However, genotypic characteristics may have a significant influence on plant responses, since cultivars of different groups of mini tomato plants may differ in root growth, fruit size and leaf area, which would imply differences in water and nutrient absorption, in the sink:source ratio and, consequently, in the responses to different cropping systems and defoliation intensities.

Therefore, the objective of this work was to evaluate the plant growth, fruit yield and quality of Grape and Cherry mini tomato cultivars grown in two recirculating systems, pots and troughs, with raw rice husk substrate under three different defoliation intensities.

Material and methods

The experiment was conducted from August 31st, 2015 to May 31st, 2016, in the Didactic and Experimental Field of the “Departamento de Fitotecnia” of the “Faculdade de Agronomia Eliseu Maciel” at the Campus of the “Universidade Federal de Pelotas” (31°52S - 52°21'W) located in the municipality of Capão do Leão, Rio Grande do Sul State, Brazil. This region's climate is characterized by being subtropical humid or temperate.

The experiment was conducted in a symmetric roof structure metallic greenhouse, encompassing an area of 210 m² (10 x 21 m), 4.5 m maximum height and 3.5 m middle height disposed in north-south orientation and covered with low-density polyethylene film (150 μm thick). The soil was levelled and covered with double-sided (white/black) polyethylene film 150 μm in thickness with the white face exposed.

During the experiment period, the greenhouse environment was managed only by natural ventilation, with daily opening of the side windows and doors at 8 o'clock and the closing time varying according to the temperature condition prevailing in that day, occurring at approximately 7 pm on high temperature days and at 2 pm on low temperature days. On days when there was precipitation and/or very strong winds or high relative humidity of the air outside, it was partially or totally closed.

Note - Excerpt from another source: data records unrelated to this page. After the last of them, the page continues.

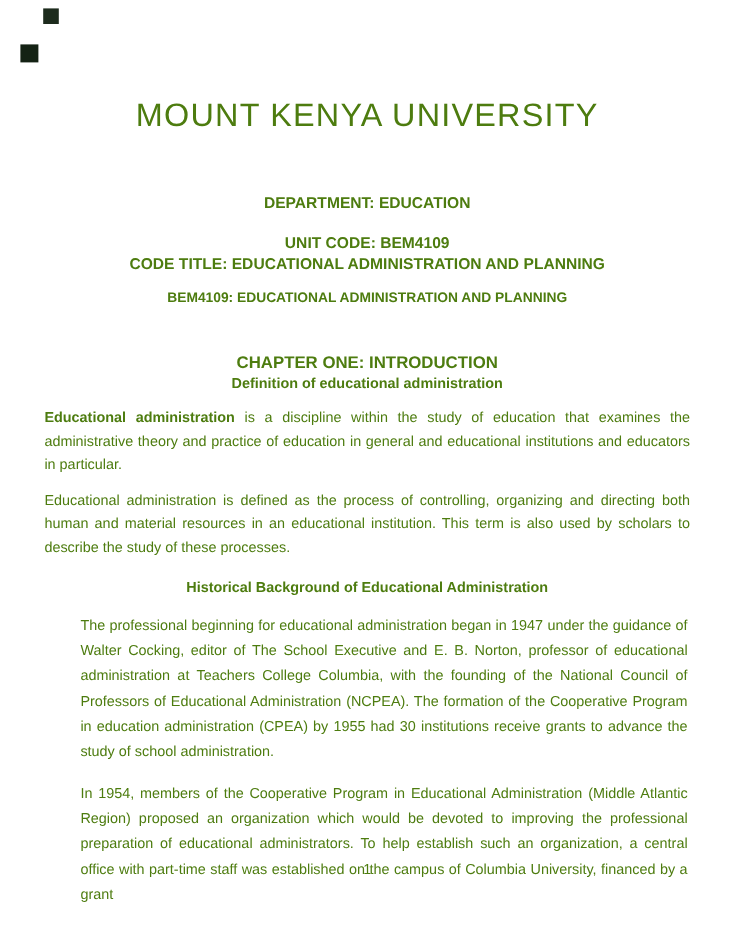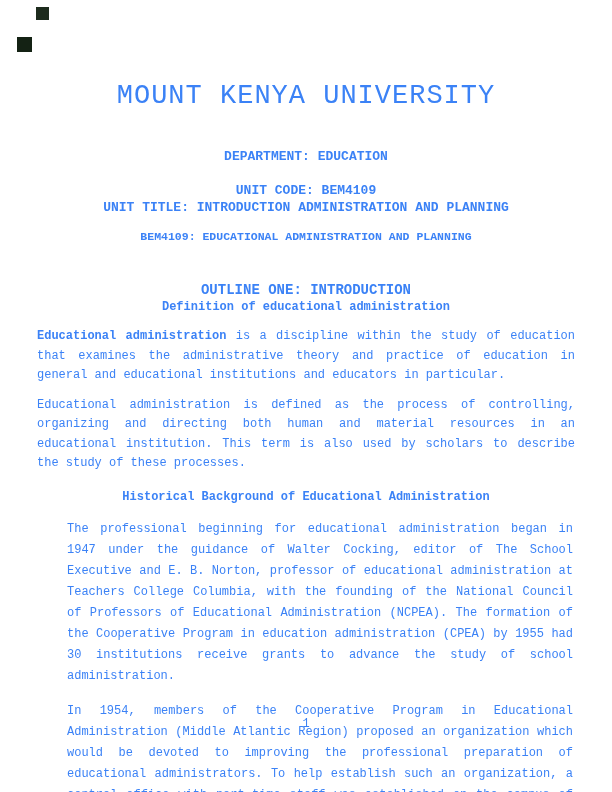"MOUNT KENYA UNIVERSITY" .page { color: #3b82f6 -> #4d7c0f; font-family: Liberation Mono, monospace -> Liberation Sans, sans-serif }
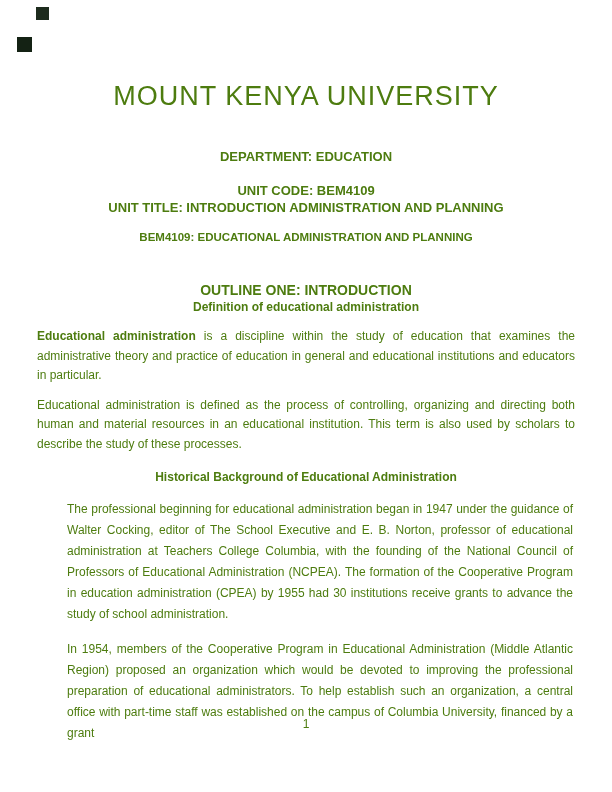"DEPARTMENT: EDUCATION" .dept { margin-top: 36px -> 48px }
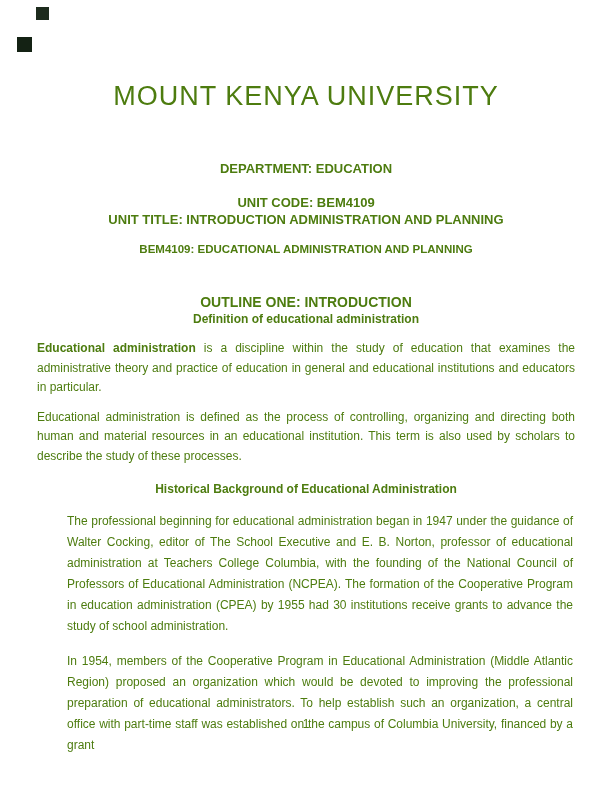"UNIT TITLE: INTRODUCTION ADMINISTRATION" p.h-center { text: UNIT TITLE: INTRODUCTION -> CODE TITLE: EDUCATIONAL }
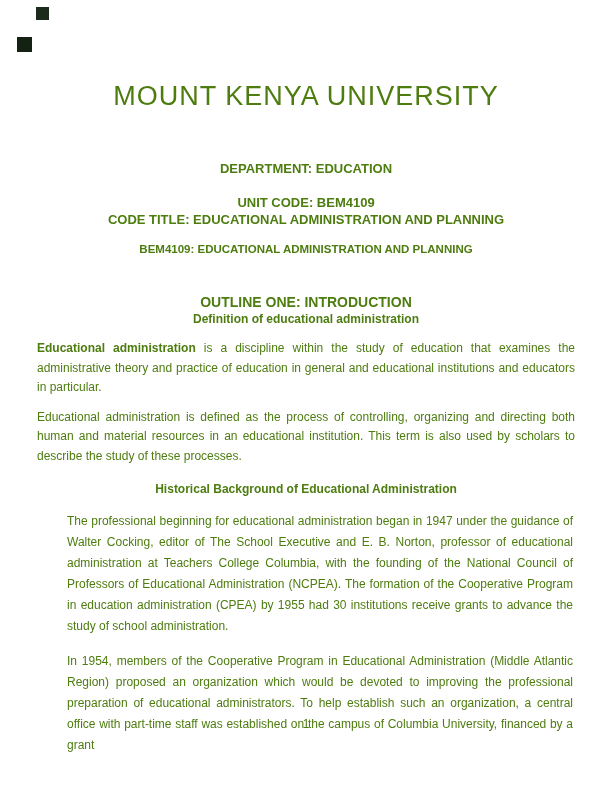"OUTLINE ONE: INTRODUCTION" p.h-center { text: OUTLINE -> CHAPTER }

A nutrient solution adapted from Rocha, Peil, and Cogo (2010) was used with the following composition of macronutrients (in mmol liter-1): 12.2 of NO3 -, 1.5 of H2PO4 -, 2.25 of SO4 -2, 1.2 of NH4 +, 6.0 of K+, 3.5 of Ca+2, 2.0 of Mg+2, and micronutrients (in mg liter-1): 3.0 of Fe, 0.5 of Mn, 0.05 of Zn, 0.15 of B, 0.02 of Cu, and 0.01 of Mo. Rainwater was used to prepare the nutrient solution (EC = 0.0 dS m-1). After the preparation, the electrical conductivity (EC) of the solution was measured, obtaining a value of 1.82 dS m-1.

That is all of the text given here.